H-1B Visa Denials at All-time High

Denial of work visas to employees of India’s largest IT services exporters has risen to an all-time high, according to data sourced from a US-based research foundation.

The country’s big four software services exporters — Tata Consultancy Services, Infosys, HCL Technologies and Wipro — have seen around half of their work visa applications rejected in the past year as the Donald Trump administration pushed for more employment and higher wages for American workers.

The visa denial rate for TCS has gone up from 6% in FY15 to 37% during the first quarter of FY19 (October-December 2018), according to a report by the National Foundation for American Policy (NFAP). NFAP sourced data from the US Citizenship and Immigration Services (USCIS) that follows a October-September financial year.

The denial percentage for Infosys has gone up to a whopping 57% in the first quarter of FY19 from 2% in FY15 while the number for HCL has increased to 43% from 2% in FY15.

Spike in Number of RFEs

In the case of Wipro, it has shot up to 62% from 7% in FY15, data from NFAP showed.

“The numbers have shot through the roof,” said Shivendra Singh, vice president of the global trade department at industry body Nasscom. The high (denial) rates and request for evidence (RFE) are impacting the ability of Indian companies to service clients in the key US market besides making it more expensive, he added.

TCS, Wipro, Infosys and HCL Tech declined comment on the issue.

Nasscom’s Singh said the industry grouping has been arguing strongly for the US to streamline the process so that “(Indian) IT companies continue to make the US economy more competitive by working with more than 75% of Fortune 500 companies, majority being American”. “We are getting highly impacted by this since the numbers have never ever been this high. If the denial rate or RFEs are more, it increases the paperwork and there is more burden and more cost for companies,” he said.

New data released by USCIS also shows a spike in RFEs and visa denials. The petitions approved with RFEs for the first three quarters of fiscal 2019 was at 62.7% with an initial denial rate of 16.1%, a result of President Trump’s Buy American, Hire American executive order. In fiscal 2015, approval with RFEs was as high as 83.2%.

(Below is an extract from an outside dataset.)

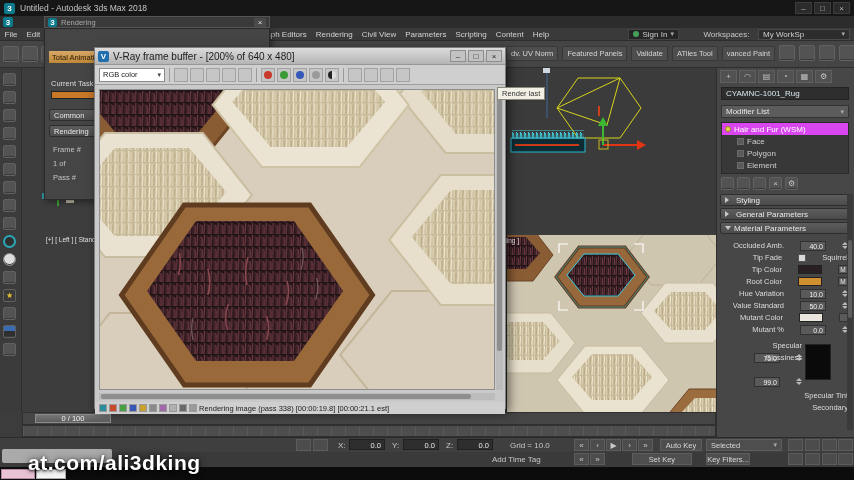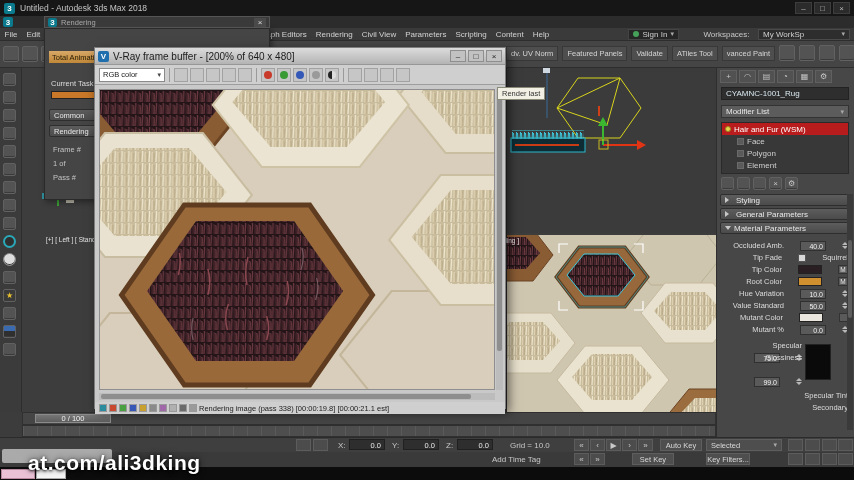"Hair and Fur (WSM)" div.srow { background: #b91c1c -> #d946ef }
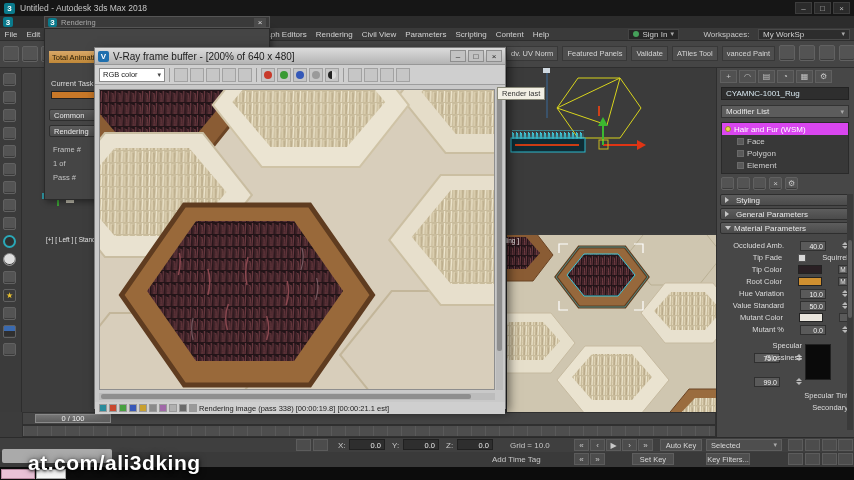"Set Key" div.sbtn { width: 42px -> 60px }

Rajiv S Khanna, managing attorney at law firm Immigration.com, said, “Rate of denials have gone up across the board in all legal immigration cases, especially (relating to) H-1B visas. The government has created an environment where the responses for the RFEs have increased from 30-50 pages to 600-1,000 pages for an H-1B case. It has increased its own burden of processing cases and that’s why cases are taking much longer to process than they used to.”

In April this year, Infosys said the rising attrition in its ranks was partially due to the sharp decline in H-1B visa approvals and said it had to come up with a “new value proposition” to help retain employees. Infosys’ attrition had climbed to over 18% on a standalone annualised basis at the end of March 2019, compared with 16.6% in the same period last year. Chief operating officer UB Pravin Rao said the company was seeing higher employee losses in the three-five year experience bracket in India and the two-three year experience bracket in the US for whom “the value proposition in the past has been on-site opportunities”.

The Trump administration’s executive order which seeks to create more employment and higher wages for American workers has resulted in increased scrutiny on non-immigrant visa applications and a far higher rate of denial, industry experts said. Even the percentage of L-1 applications approved after an RFE has dropped from 53% in 2015 to 50.7% in 2019. The L-1 is an intracompany transfer visa.